Dalam pertemuan terbaru, Komite Keuangan membahas secara fokus rencana pengendalian terhadap pemilik rumah tunggal yang berspekulasi. Pemilik rumah tunggal yang berspekulasi kemungkinan besar merujuk pada mereka yang tidak berniat tinggal jangka panjang, melainkan berharap mendapatkan keuntungan dari selisih harga atau pendapatan sewa penuh dari properti. Khususnya, ada pengamatan bahwa pajak terhadap pemilik properti semacam ini akan diperkuat, dan pinjaman sewa penuh yang diperoleh saat menyewa properti lain juga mungkin dibatasi.
Dalam pertemuan tersebut, juga diajukan rencana untuk tidak memperpanjang jangka waktu pinjaman bagi mereka yang memiliki beberapa properti di wilayah ibu kota dan area pengendalian. Otoritas pengawas keuangan telah mengintegrasikan data statistik baru dari pelaku industri sewa baik untuk properti hunian maupun non-hunian, dengan perkiraan awal di bawah 10 triliun won Korea.

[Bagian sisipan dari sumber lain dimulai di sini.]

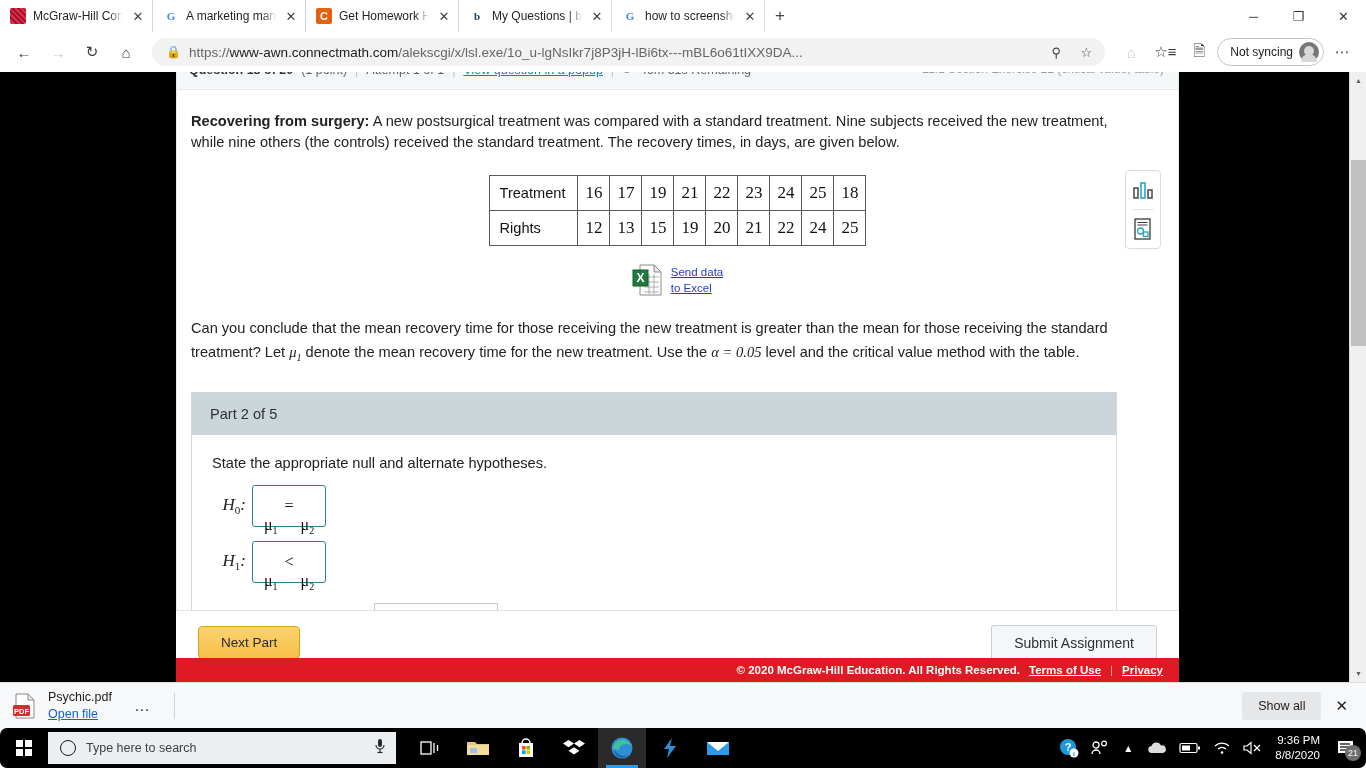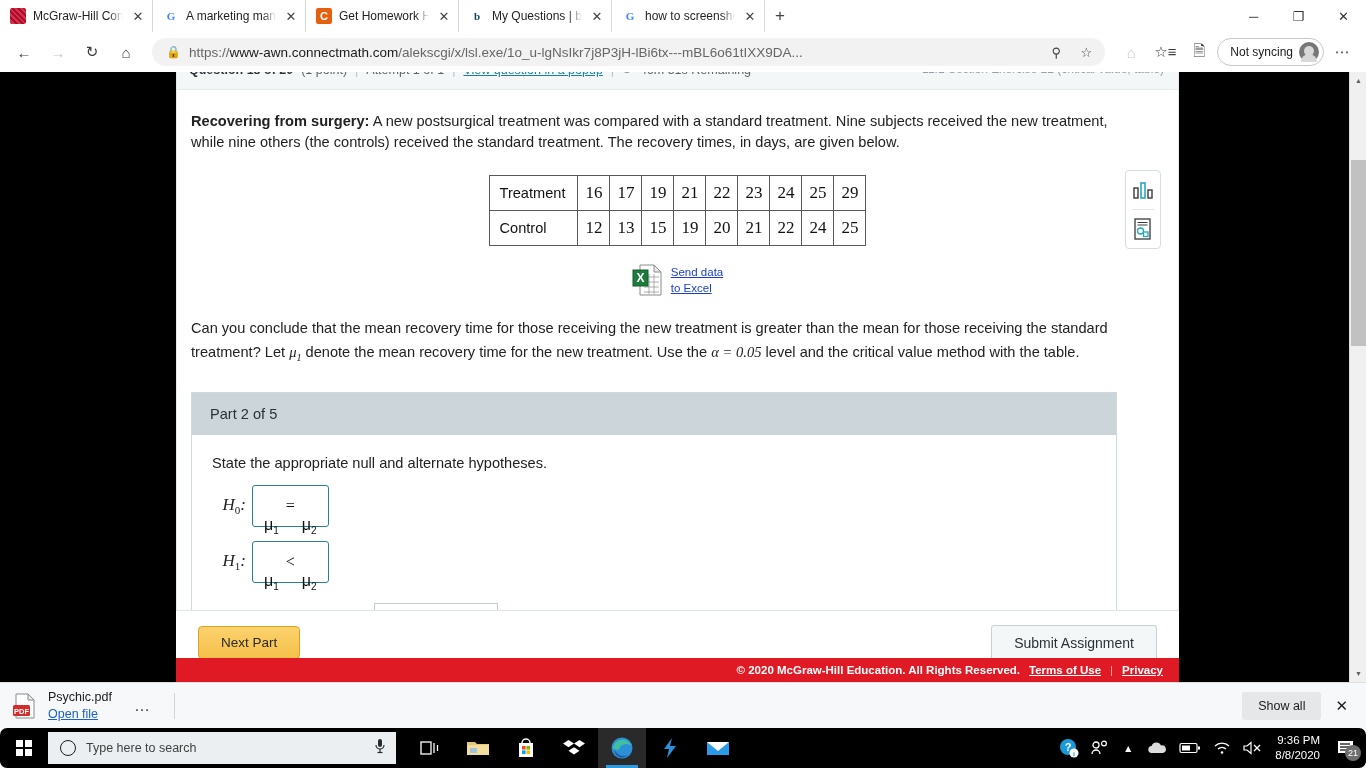--- a/index.html
+++ b/index.html
@@ -437,7 +437,7 @@
             <td>23</td>
             <td>24</td>
             <td>25</td>
-            <td>29</td>
+            <td>18</td>
           </tr>
           <tr>
             <td class="rowlabel">Control</td>

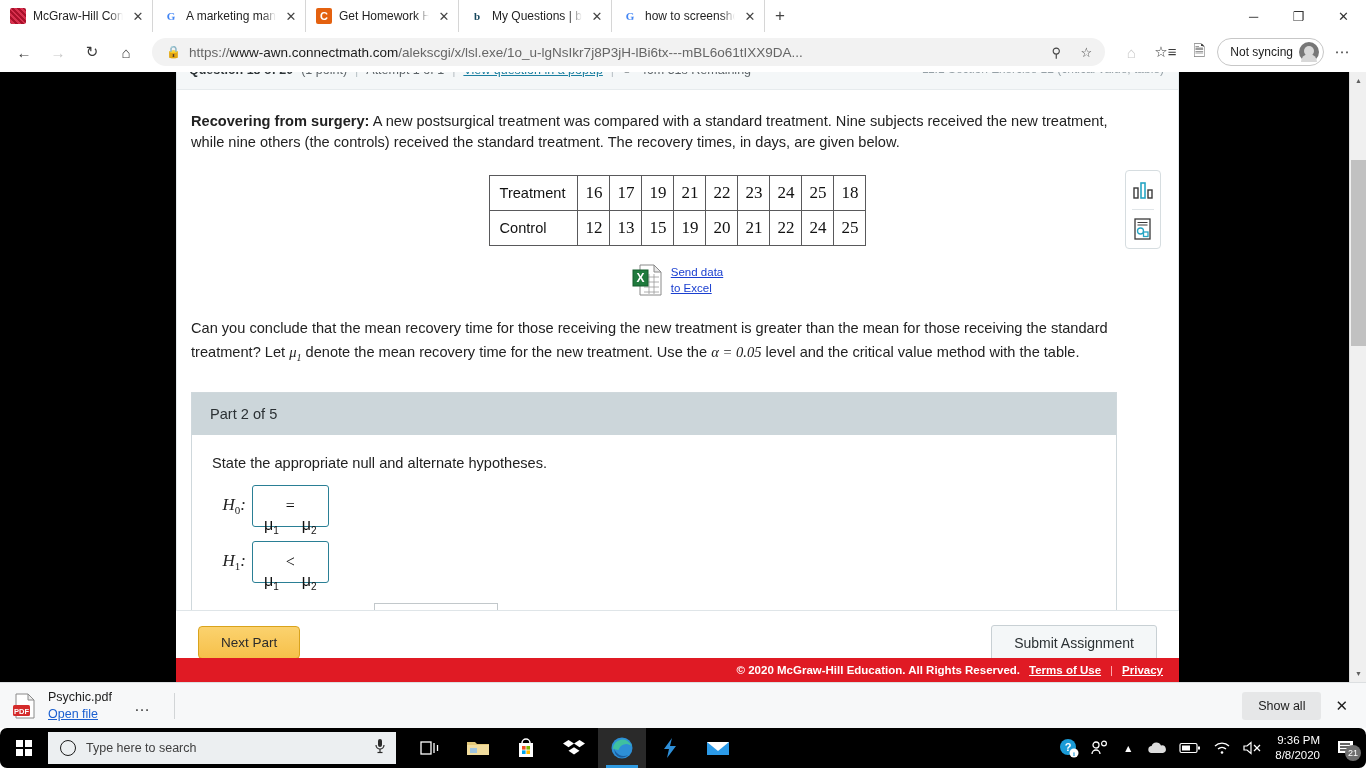--- a/index.html
+++ b/index.html
@@ -440,7 +440,7 @@
             <td>18</td>
           </tr>
           <tr>
-            <td class="rowlabel">Control</td>
+            <td class="rowlabel">Rights</td>
             <td>12</td>
             <td>13</td>
             <td>15</td>

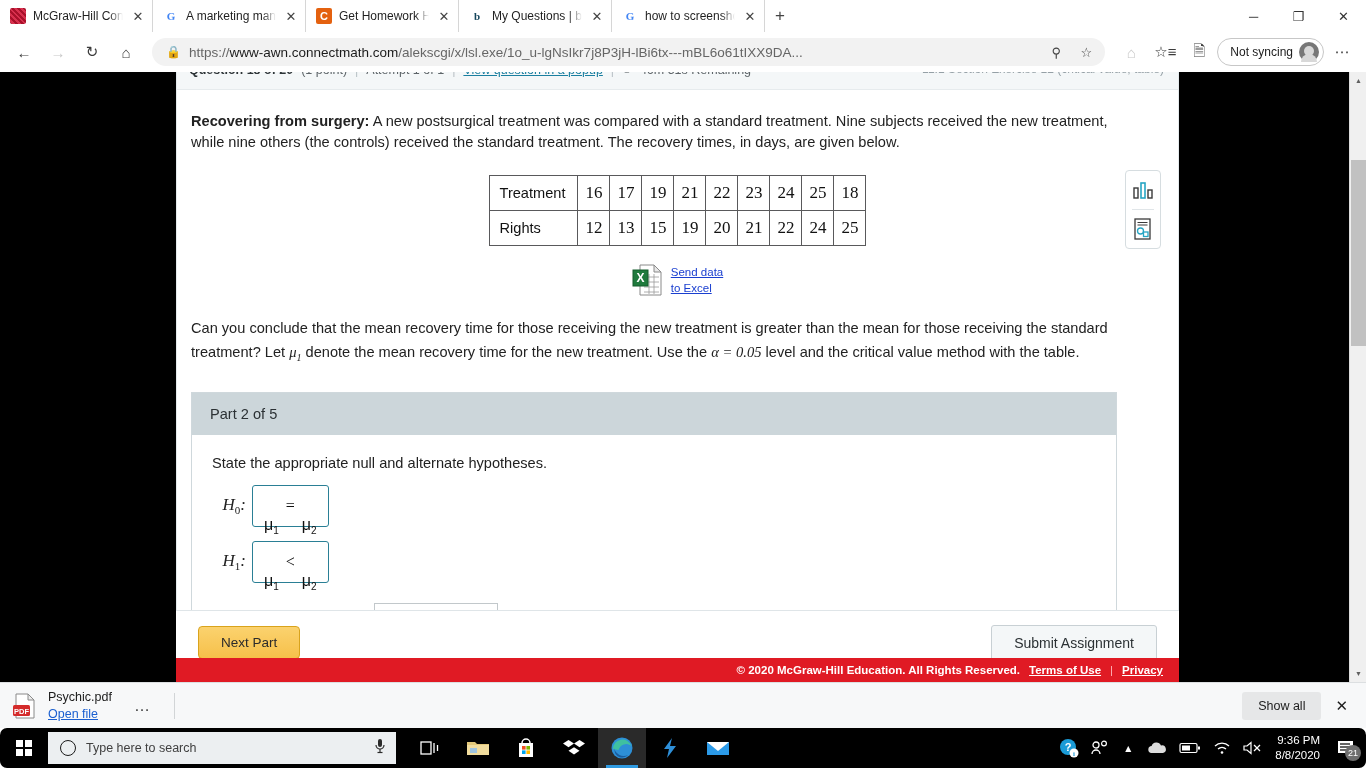--- a/index.html
+++ b/index.html
@@ -200,7 +200,7 @@
     justify-content: center; padding: 0 11px; background: #fff;
     font-size: 16px; color: #111;
   }
-  .hypo-box .mathmu { font-family: Liberation Sans, sans-serif; margin-top: 40px; }
+  .hypo-box .mathmu { font-family: Liberation Serif, serif; margin-top: 40px; }
   .hypo-box .op { margin: 0 7px; font-family: "Liberation Serif", serif; }
 
   .tail-row { display: flex; align-items: center; margin-top: 20px; gap: 6px;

Namun, keberhasilan kebijakan sangat bergantung pada bagaimana membedakan pemilik rumah tunggal yang berspekulasi. Otoritas keuangan berencana bekerja sama dengan industri perbankan untuk menetapkan standar yang jelas dalam membedakan tujuan tinggal nyata dan tujuan spekulasi. Ini dianggap sebagai langkah penting untuk meningkatkan efisiensi pelaksanaan kebijakan.

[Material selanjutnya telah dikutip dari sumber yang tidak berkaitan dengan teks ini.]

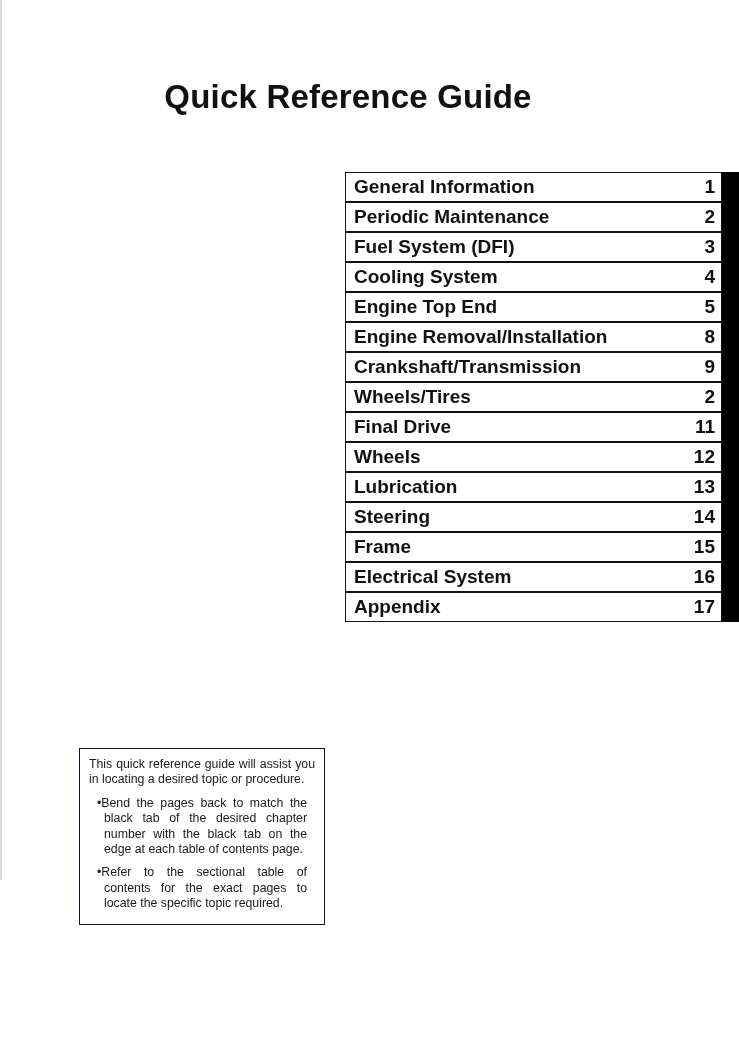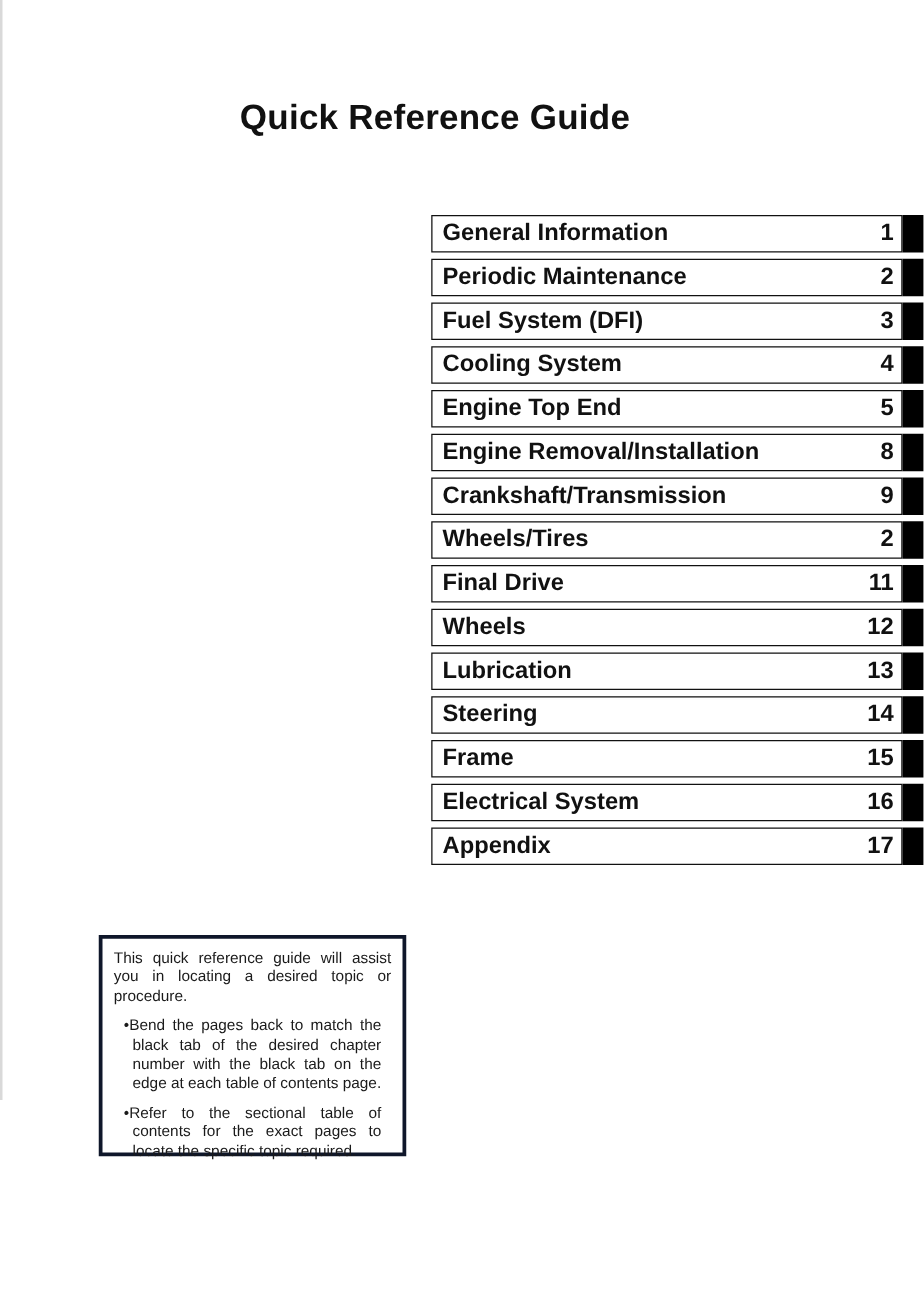--- a/index.html
+++ b/index.html
@@ -38,7 +38,7 @@
     top: 78px;
     width: 696px;
     text-align: center;
-    font-size: 28px;
+    font-size: 33px;
     font-weight: bold;
     letter-spacing: 0.2px;
     color: #111111;

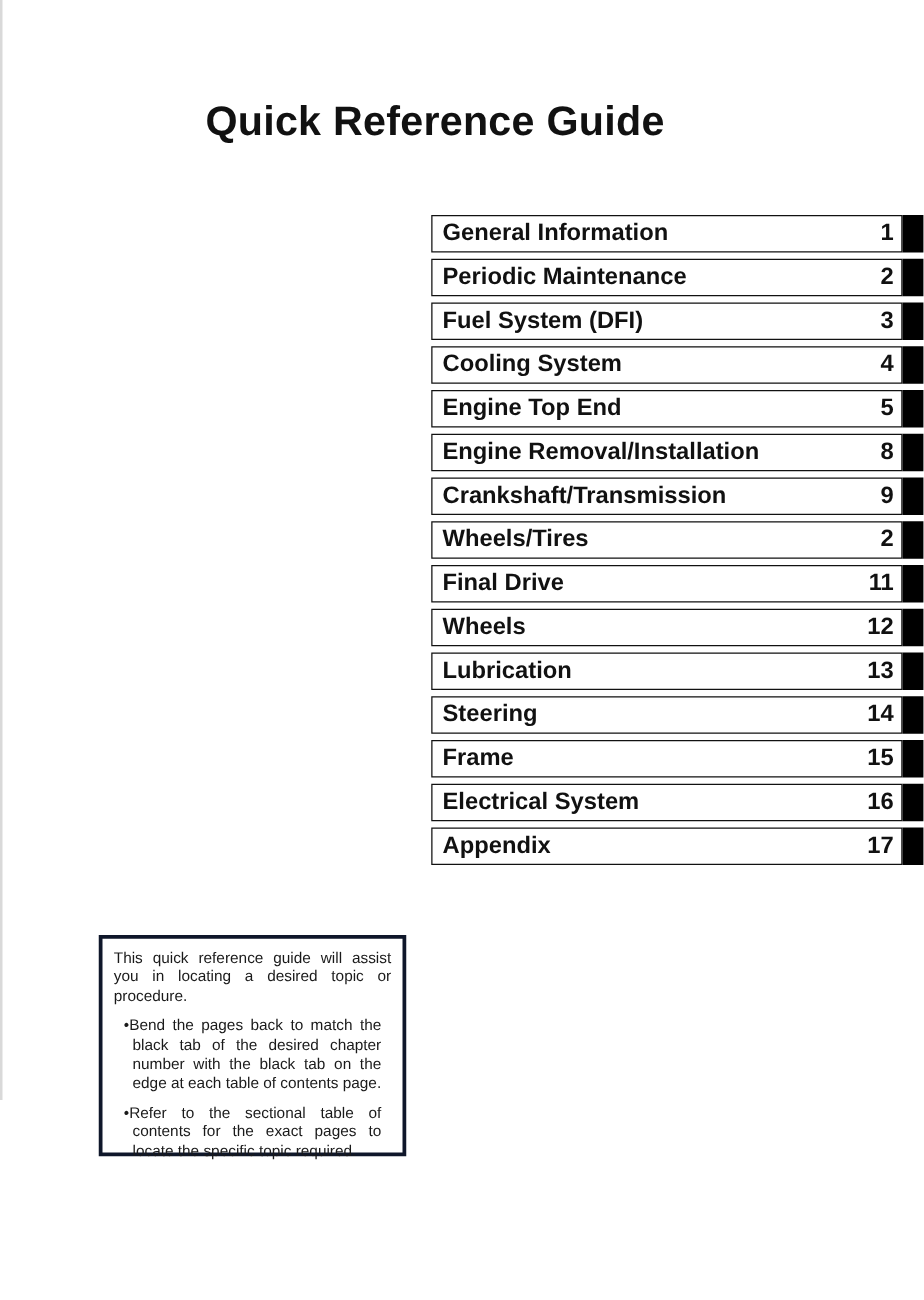--- a/index.html
+++ b/index.html
@@ -55,7 +55,6 @@
   .chapter-row {
     position: relative;
     height: 30px;
-    margin-bottom: 5px;
   }
 
   .chapter-row:last-child {

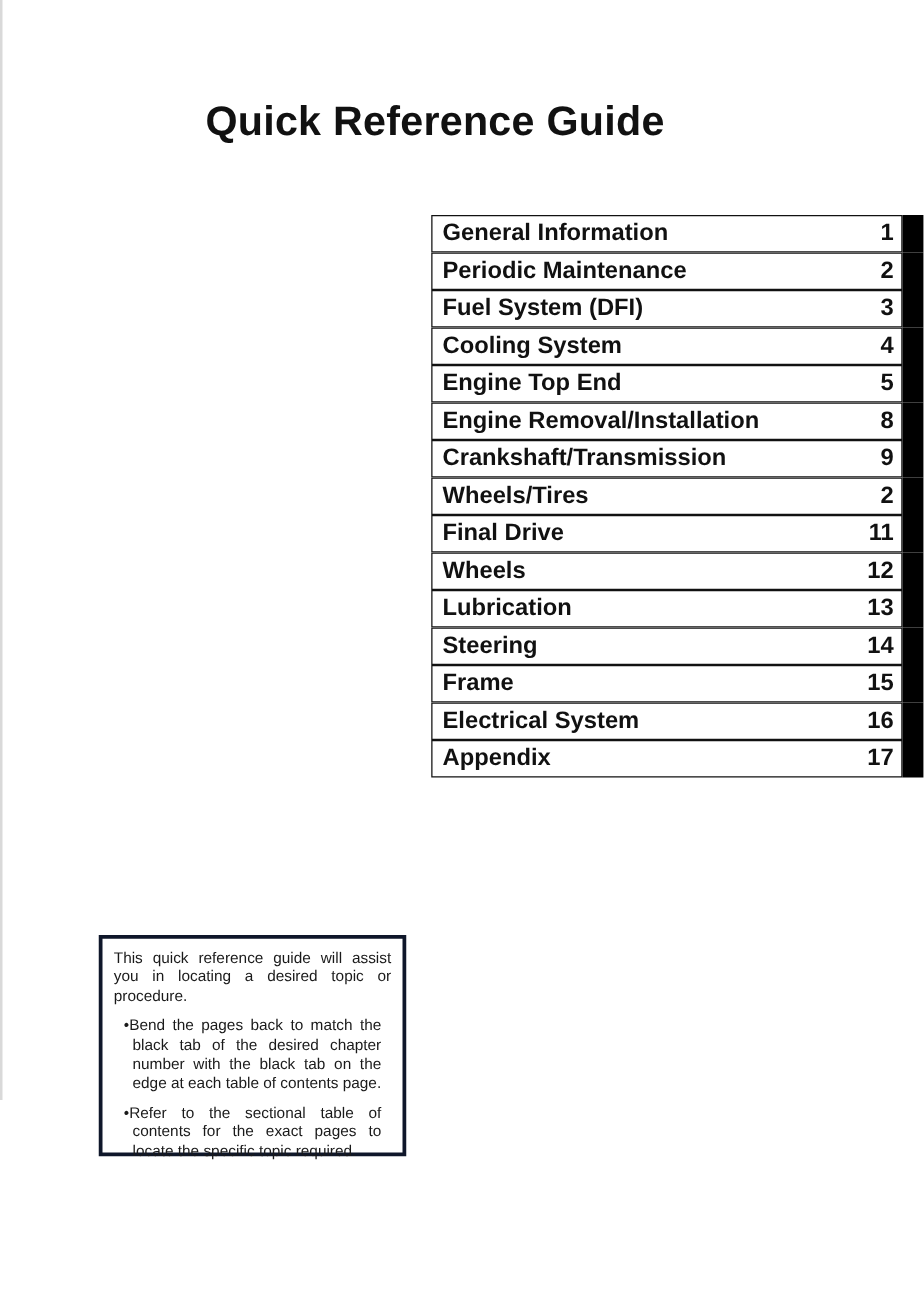--- a/index.html
+++ b/index.html
@@ -114,7 +114,7 @@
     width: 246px;
     height: 177px;
     box-sizing: border-box;
-    border: 3px solid #0f172a;
+    border: 1px solid #0f172a;
     background: #ffffff;
     padding: 8px 9px 8px 9px;
   }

Diperkirakan, langkah-langkah pengendalian ini akan memberikan dampak positif dalam menekan spekulasi di pasar properti. Namun, peraturan baru ini juga berpotensi menimbulkan kekacauan di pasar, sehingga penting bagi otoritas terkait untuk secara aktif menyusun langkah-langkah penanggulangan.